Hello all. After experimenting with deploying Dags...
# deployment-kubernetes
j
Hello all. After experimenting with deploying Dagster to ECS, I tried deploying to kubernetes (EKS) and found it easier to get my example working. I have a simple user code deployment based on the cereal example. I'm still trying to wrap my head around assets vs ops, but my general understanding is that I would use assets for data tasks and ops for tasks such as sending an email notification. I would also use a job to schedule this cereal asset graph. Is that sounding correct? My other point of confusion is regarding the kubernetes launchers. In the Dagster user-code-example (which I have also deployed), they build out 3 different launchers. It looks to me like the main difference is that using the k8s launcher will run each step in a pod whereas if you don't use the launcher, all steps are run in the same pod. Is that correct? How important is it to use Celery? I don't really understand when to use that or exactly how it helps. In the cereal example, I never defined a run launcher and it still runs just fine. If I want to build out asset only graphs, do I ever really need to dive into these launchers? Thanks for any help/advice!
j
Your choice of launchers and executors will depend on the level of isolation you need for each job and step. If scaling/isolation isn’t a huge concern yet, you’re likely fine sticking with the defaults for a while. Using the k8s run launcher will launch each job in its own pod.

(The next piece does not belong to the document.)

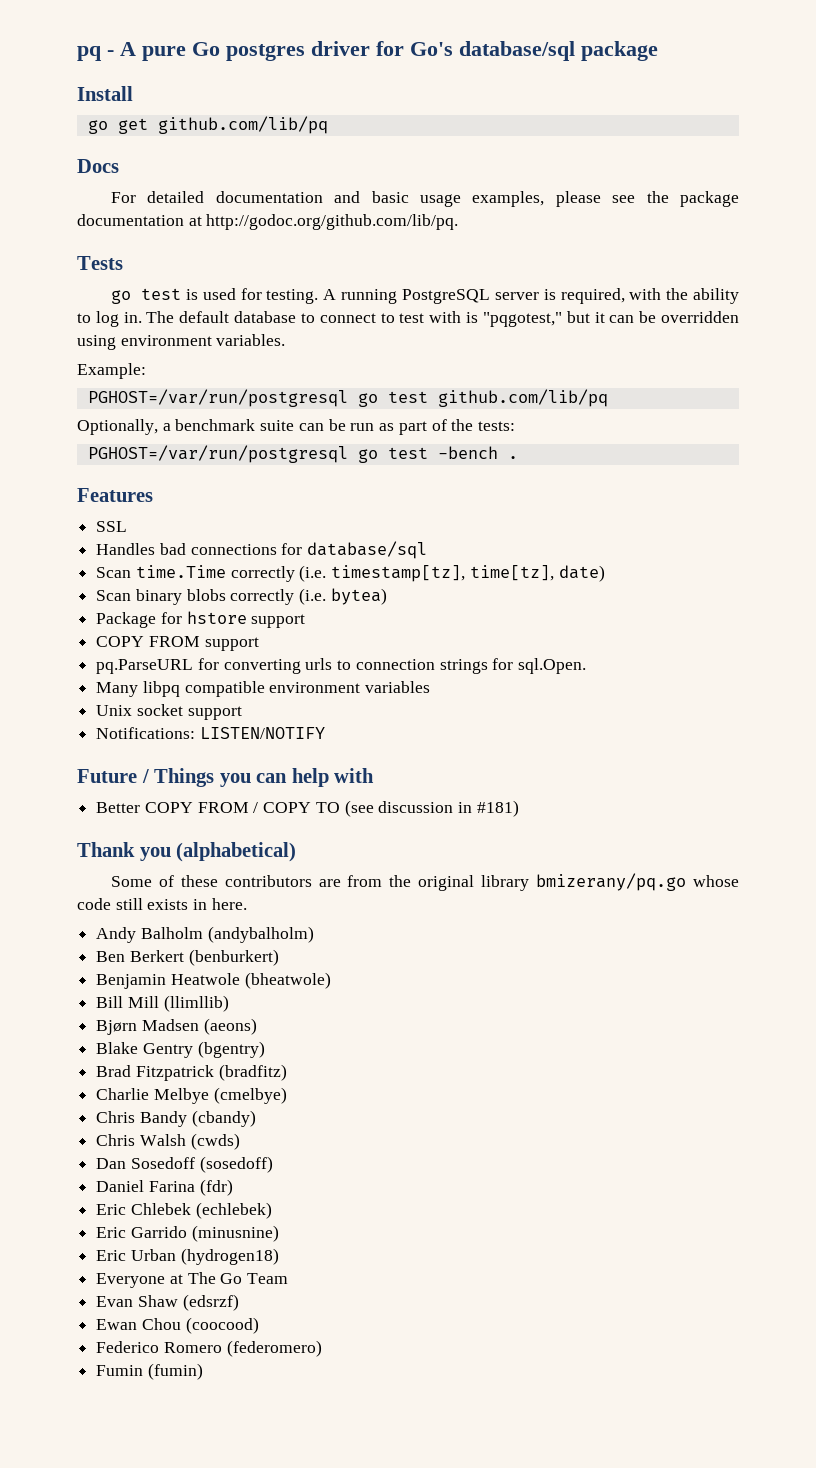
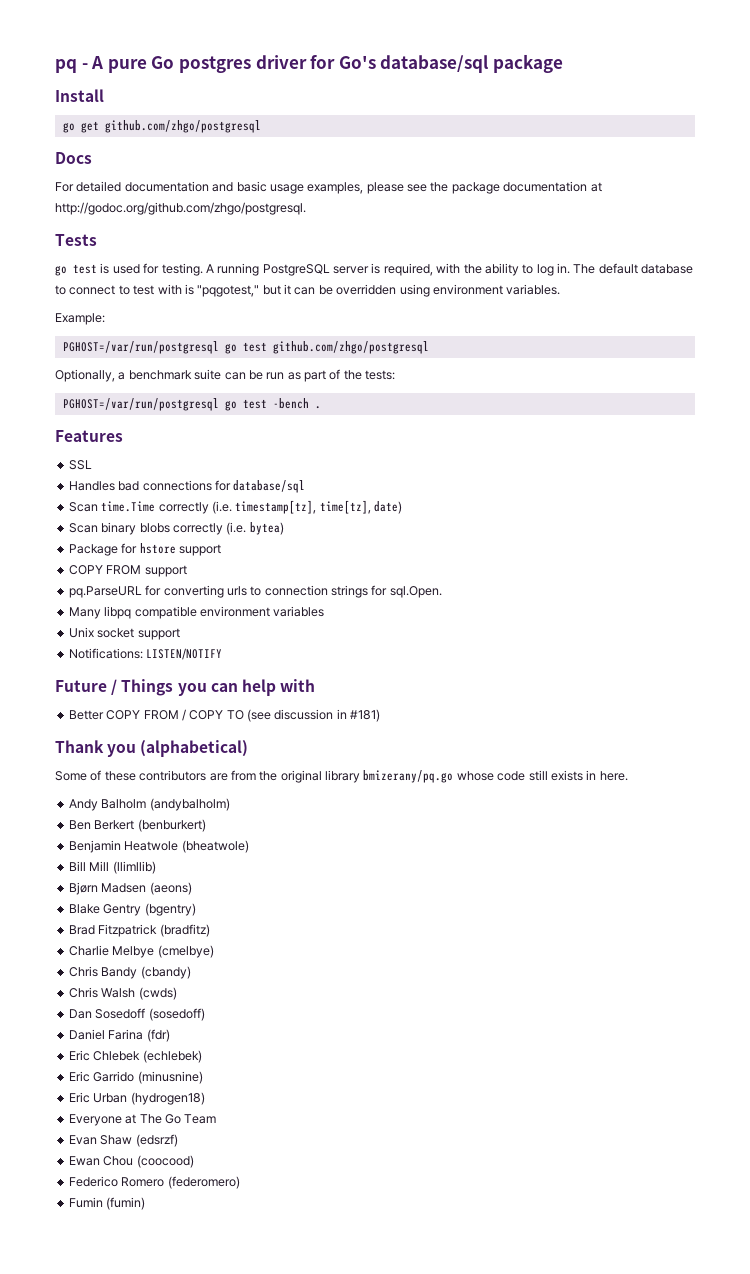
[157,116,328,134] github.com/lib/pq -> [104,120,261,133] github.com/zhgo/postgresql
[206,214,459,230] http://godoc.org/github.com/lib/pq. -> [55,202,306,215] http://godoc.org/github.com/zhgo/postgresql.
[437,389,608,407] github.com/lib/pq -> [272,341,429,354] github.com/zhgo/postgresql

This is how most of our users choose to configure K8s. https://docs.dagster.io/_apidocs/libraries/dagster-k8s#dagster_k8s.K8sRunLauncher Using the k8s executor will launch each step within that job in its own pod. https://docs.dagster.io/_apidocs/libraries/dagster-k8s#dagster_k8s.k8s_job_executor But the default multiprocess executor (launching each step within that job in its own process in the same pod) is likely sufficient https://docs.dagster.io/_apidocs/execution#dagster.multiprocess_executor It’s not important to use Celery - just another option for deployment if your needs justify it. Some users prefer the level of customization it affords them, but most are comfortable with letting Dagster handle the execution. tl;dr if you mostly just want to experiment working with asset graphs, you can safely stick to the defaults. And if/when you outgrow them, this channel can help you graduate to additional layers of customization.
Oh, and your understanding for ops/assets/etc. looks broadly accurate to me - #dagster-support can probably help with any specific details that come up around the core Dagster APIs
j
Awesome, thanks @jordan! Really excited about using this.